通常,如果要在交换机堆栈上向下运行路由协议,建议的设计是不要将其作为vPC的成员,而仅使用OSPF来为您提供与vPC在L2上所具有的相同优势。 br />
评论
谢谢大卫!我试图详细了解OSPF的情况。邻接增加了,我认为没有问题。散列将是一个问题,因为某些数据包将输入错误的Nexus。我可以看到,如果OSPF单播数据包输入了错误的Nexus,它将是一个问题,因为正确的Nexus无法将其发送回vPC。奇怪的是,尽管数据库已正确填充,并且没有震荡会话或其他任何事件。
–丹尼尔·迪布(Daniel Dib)
13年5月8日在8:21
#2 楼
看看这个:http://bradhedlund.com/2010/12/16/routing-over-nexus-7000-vpc-peer-link-yes-and-no/可能会有帮助你:)
评论
嗨,古斯塔夫。我只检查了该链接以及Cisco Live的一些演示。据我所知,由于防止循环,它不是受支持的设计。在这种情况下,流量将退出非vPC链接,尽管如此仍不能100%确定流量为何被丢弃。
–丹尼尔·迪布(Daniel Dib)
13年5月11日在18:27
#3 楼
您在N7K机箱中使用哪种线卡? M系列还是F系列?如果您使用的F系列卡不利于路由流量,则N7K上的互连体系结构中可能会发生一些令人发指的事情。还请确保N7K之间具有端口通道对于非vpc vlan。防火墙群集的VLAN不应穿越VPC对等链接。如果您在N7K之间没有第二个端口通道,则可能是您的问题。
评论
建议:考虑在OP的问题下提出评论中的澄清问题。当然,这个问题似乎相当大且开放,但也可以考虑尝试回答所提出的特定问题...在您认为合适的情况下提供其他说明和详细信息。
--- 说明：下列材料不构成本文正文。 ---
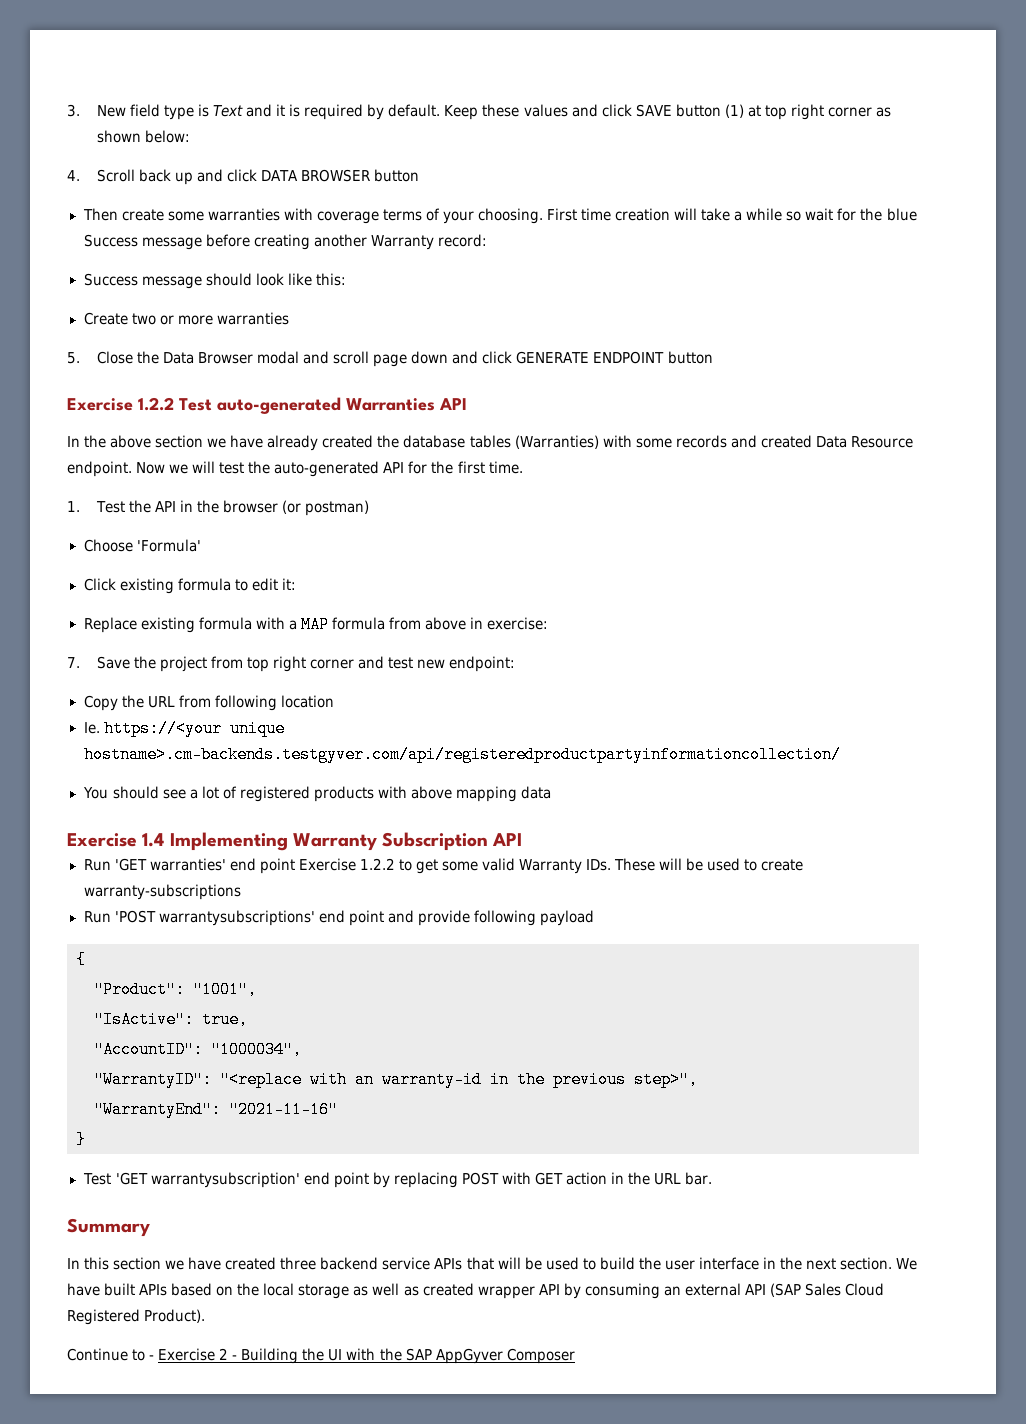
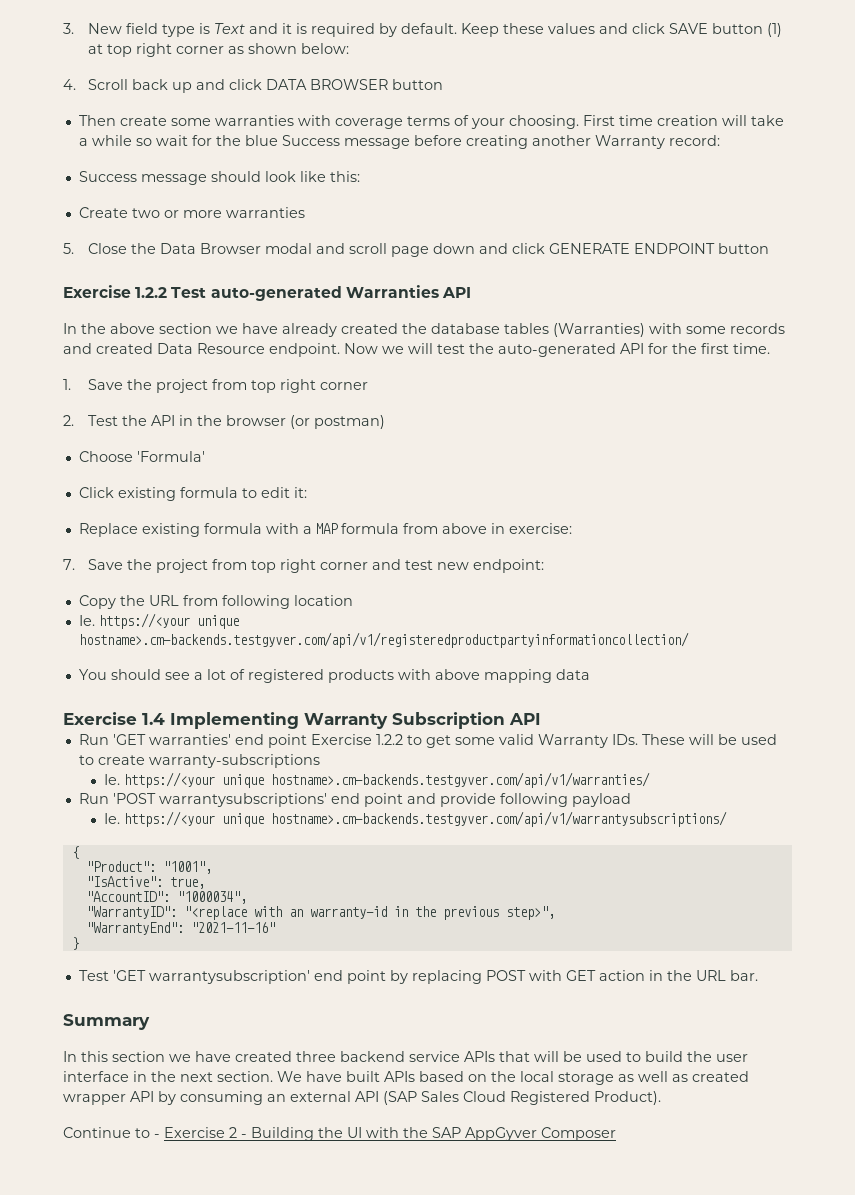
(80, 506) none -> [87,379,368,393] [63,415,74,426] Save the project from top right corner // 2.
[83,746,841,763] hostname>.cm-backends.testgyver.com/api/registeredproductpartyinformationcollection/ -> [78,632,689,648] hostname>.cm-backends.testgyver.com/api/v1/registeredproductpartyinformationcollection/
(241, 892) none -> [103,772,650,788] // Ie. https://<your unique hostname>.cm-backends.testgyver.com/api/v1/warranties/
(594, 918) none -> [103,811,727,827] // Ie. https://<your unique hostname>.cm-backends.testgyver.com/api/v1/warrantysubscriptions/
–克雷格·康斯坦丁(Craig Constantine)
13年5月13日在16:31
评论
你能帮我一下吗?他们为什么要运行OSPF,却将所有内容与L2建立对等关系?这对我来说似乎适得其反。如果您将3750堆栈用作路由器,那为什么不建立上行链路L3端口并只允许路由进行呢?看起来更简洁的设计仍然可以利用您的所有链接。你好这不是我的网络,但我正在帮助某人。他们同时运行L2和L3的原因是,他们计划将路由完全从3750移开,并且仅在Nexus上路由。在移动所有VLAN之前,它们需要在Nexus上同时运行L2和L3,但正如我现在发现的那样,它不是受支持的设计。他们目前正在考虑建立专用的L3链接,直到所有内容都已迁移。
有什么答案对您有帮助吗?如果是这样,您应该接受答案,这样问题就不会永远弹出来寻找答案。或者,您可以发布并接受自己的答案。